How does a 2010 SAP presentation on Sourcing and Procurement predict their ability to deliver an effective solution in 2025?

Posted on August 26, 2025

0


QUESTION: How does a 2010 SAP presentation on Sourcing and Procurement predict their ability to deliver an effective solution in 2025?

Based on my analysis of both the 2010 SAP document and current information about SAP’s procurement strategy, here’s how SAP’s sourcing and procurement approaches have evolved:

Major Strategic Changes from 2010 to 2025

From Basic Digital Transformation to AI-Driven Intelligence

In 2010, SAP’s focus was primarily on transitioning from manual, siloed procurement processes to basic digital platforms. The presentation emphasized simple metrics like “source-to-pay automation” and “spend under management.”

Today, SAP has shifted to AI-powered procurement with generative AI copilot Joule integrated into SAP Ariba solutions, automating up to 80% of routine processes and enabling procurement professionals to shift from tactical work to strategic decision-making.
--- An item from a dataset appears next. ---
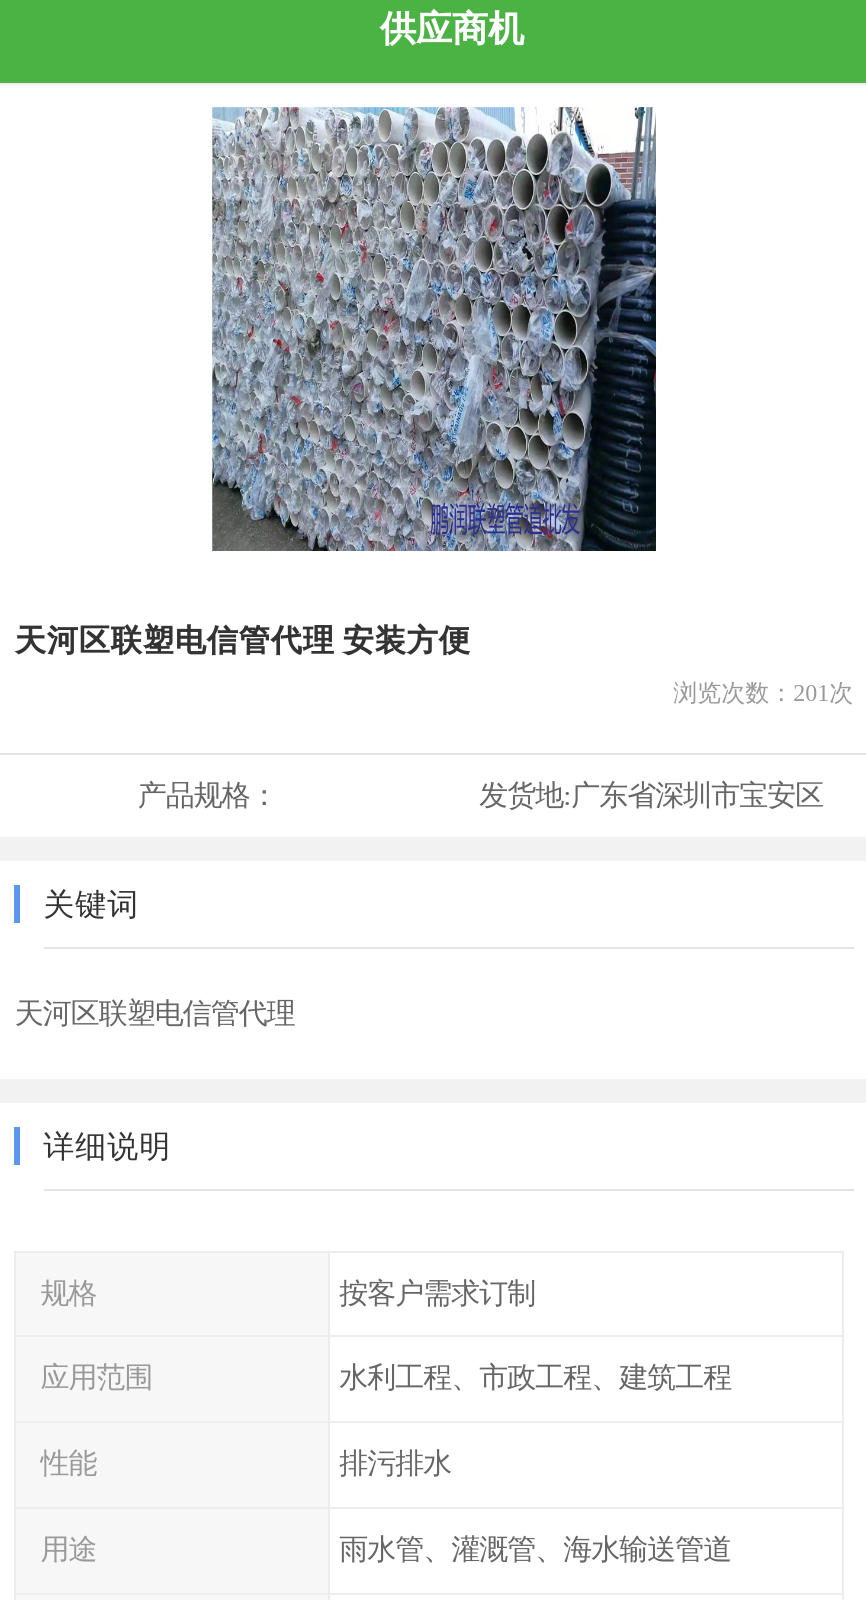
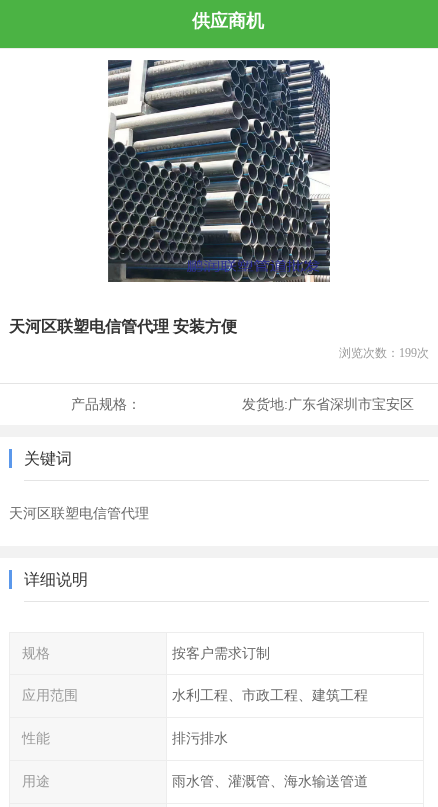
- [image]
+ [image]

- 浏览次数：201次
+ 浏览次数：199次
From Deployment Flexibility to Ecosystem Integration

The 2010 presentation touted “deployment choices” (on-premise, hosted, on-demand) as a key differentiator. Current SAP strategy emphasizes a “triple crown of strategic procurement” – insights, planning, and action – creating continuous cycles of improvement through integrated solutions like SAP Spend Control Tower, SAP Ariba Category Management, and SAP Ariba Sourcing.

From Risk Management to Polycrisis Resilience

While 2010 focused on basic supplier risk management, today’s approach addresses geopolitical tensions affecting 67% of companies and comprehensive risk assessment frameworks using predictive analytics and AI.

Hansen Fit Score Analysis

The Hansen Fit Score is a practitioner-driven evaluation framework that measures how well ProcureTech solutions align with advanced procurement transformation models—specifically Metaprise, agent-based, and strand commonality principles. How does the Hansen Fit Score improve practitioner-provider outcomes versus Gartner, Spend Matters, Deloitte, McKinsey, and G2? | Procurement Insights.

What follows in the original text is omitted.